## [Your instructions]
When the line containing "-161,7 +161,7 @@" is found in the data below, give it again along with every later line, exactly; drop the pictures.

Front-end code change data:
Start of Block

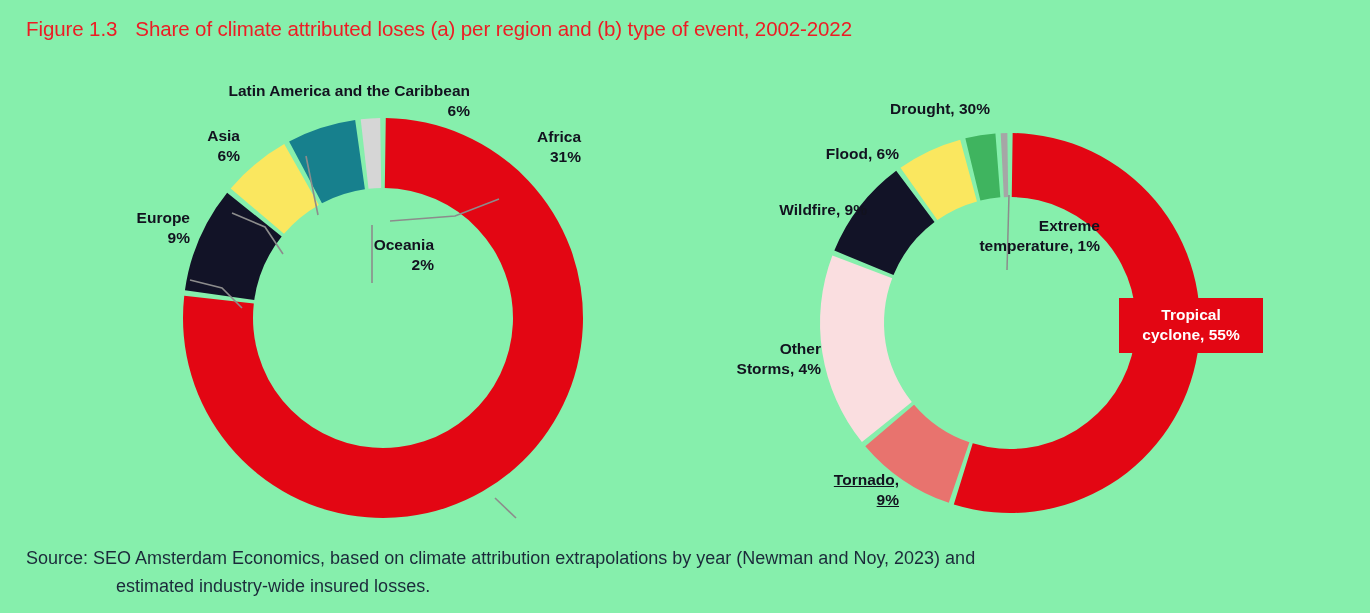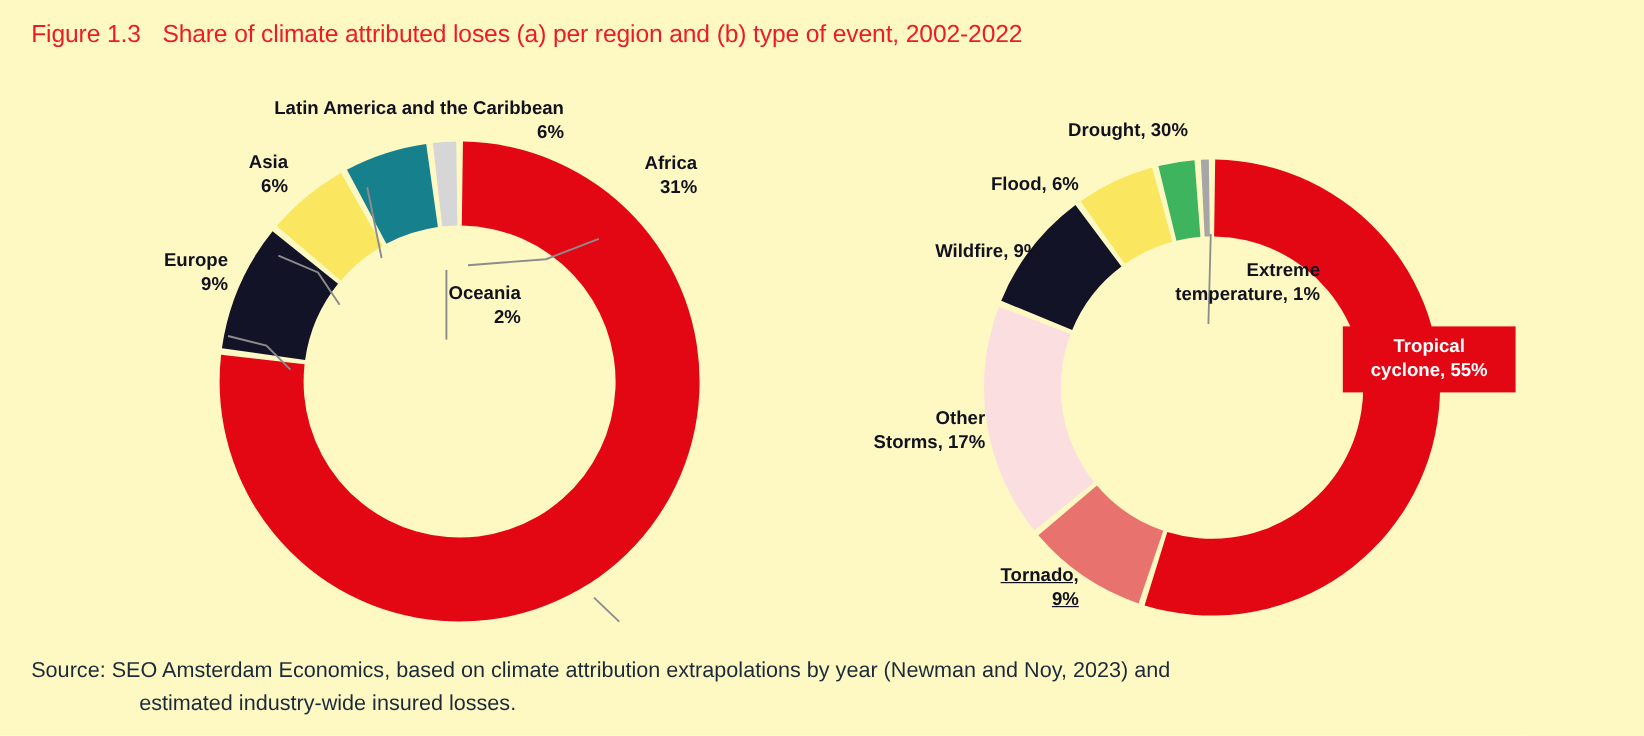--- a/index.html
+++ b/index.html
@@ -19,7 +19,7 @@
     position: relative;
     width: 1370px;
     height: 613px;
-    background: #fef9c3;
+    background: #86efac;
   }
   .fig-title {
     position: absolute;

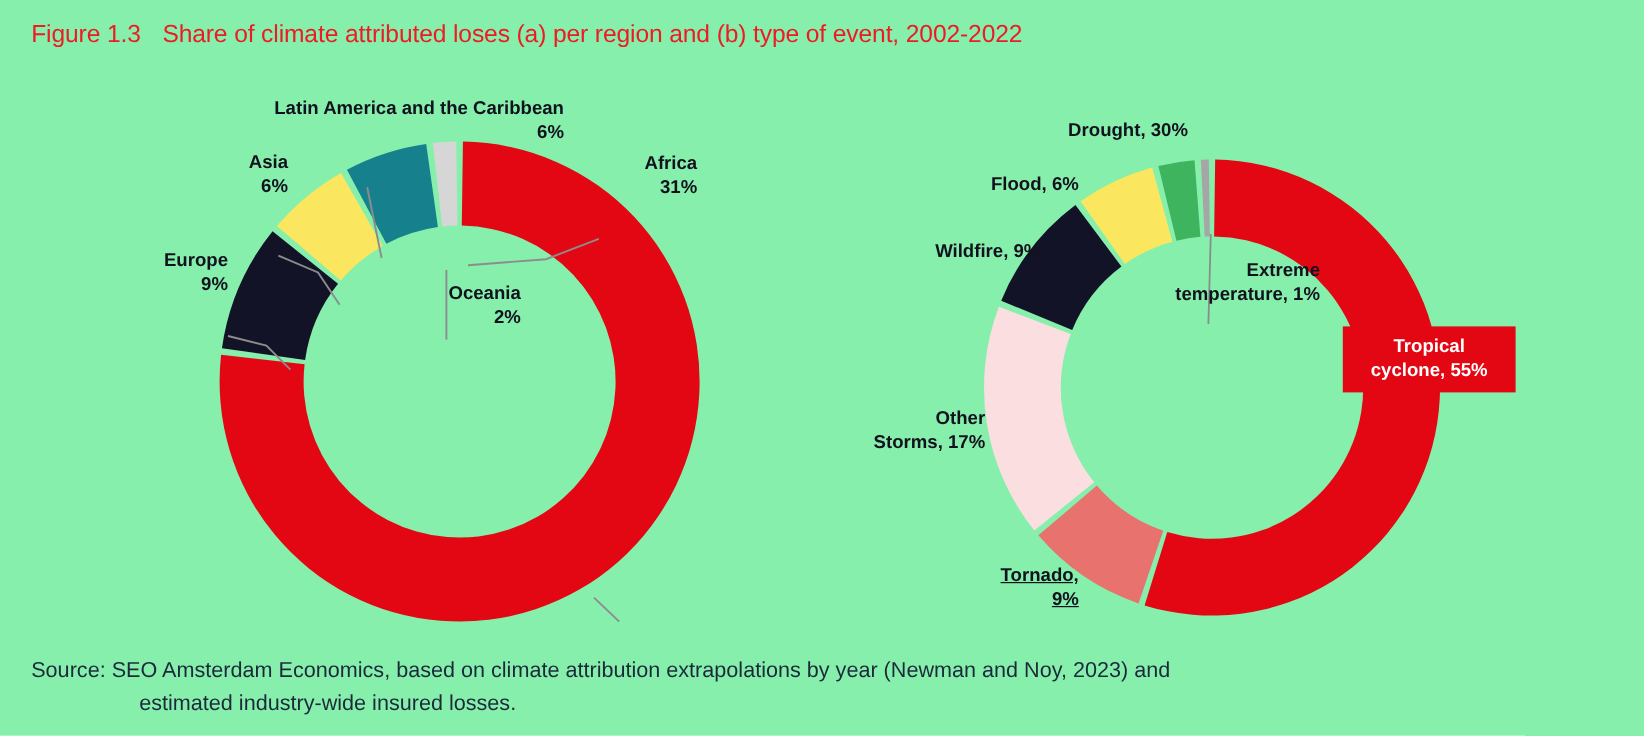--- a/index.html
+++ b/index.html
@@ -161,7 +161,7 @@
     <div class="lbl center" style="left:793px; top:415px; width:106px;text-decoration:underline;">Tornado,
 9%</div>
 
-    <div class="lbl-callout" style="left:1119px; top:217px; width:122px;">Tropical
+    <div class="lbl-callout" style="left:1119px; top:243px; width:122px;">Tropical
 cyclone, 55%</div>
 
   </div>

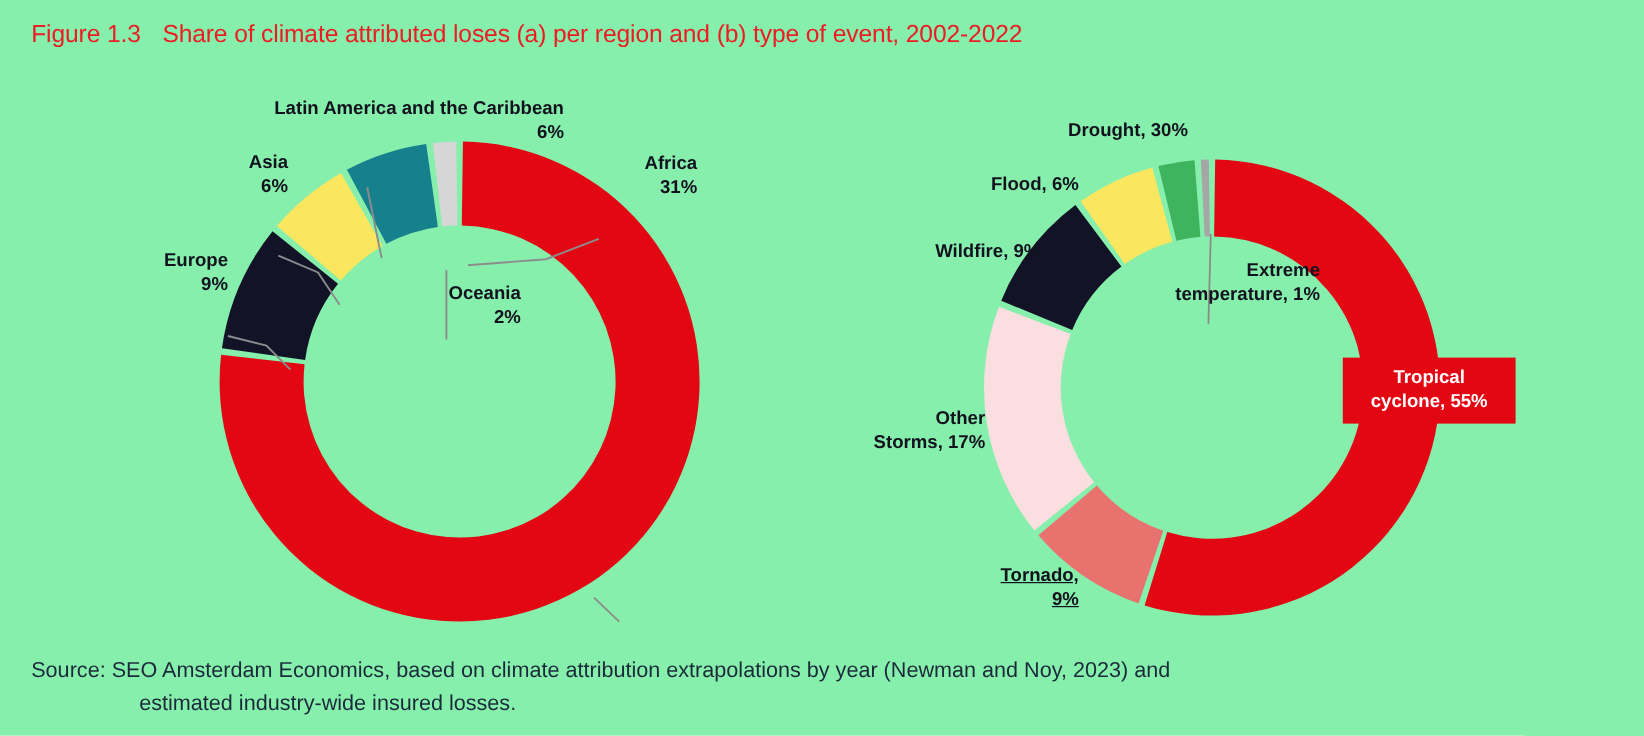--- a/index.html
+++ b/index.html
@@ -156,7 +156,7 @@
 temperature, 1%</div>
 
     <div class="lbl center" style="left:697px; top:284px; width:124px;">Other
-Storms, 17%</div>
+Storms, 4%</div>
 
     <div class="lbl center" style="left:793px; top:415px; width:106px;text-decoration:underline;">Tornado,
 9%</div>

End of Block

## [Task response]
@@ -161,7 +161,7 @@
     <div class="lbl center" style="left:793px; top:415px; width:106px;text-decoration:underline;">Tornado,
 9%</div>
 
-    <div class="lbl-callout" style="left:1119px; top:217px; width:122px;">Tropical
+    <div class="lbl-callout" style="left:1119px; top:243px; width:122px;">Tropical
 cyclone, 55%</div>
 
   </div>

--- a/index.html
+++ b/index.html
@@ -156,7 +156,7 @@
 temperature, 1%</div>
 
     <div class="lbl center" style="left:697px; top:284px; width:124px;">Other
-Storms, 17%</div>
+Storms, 4%</div>
 
     <div class="lbl center" style="left:793px; top:415px; width:106px;text-decoration:underline;">Tornado,
 9%</div>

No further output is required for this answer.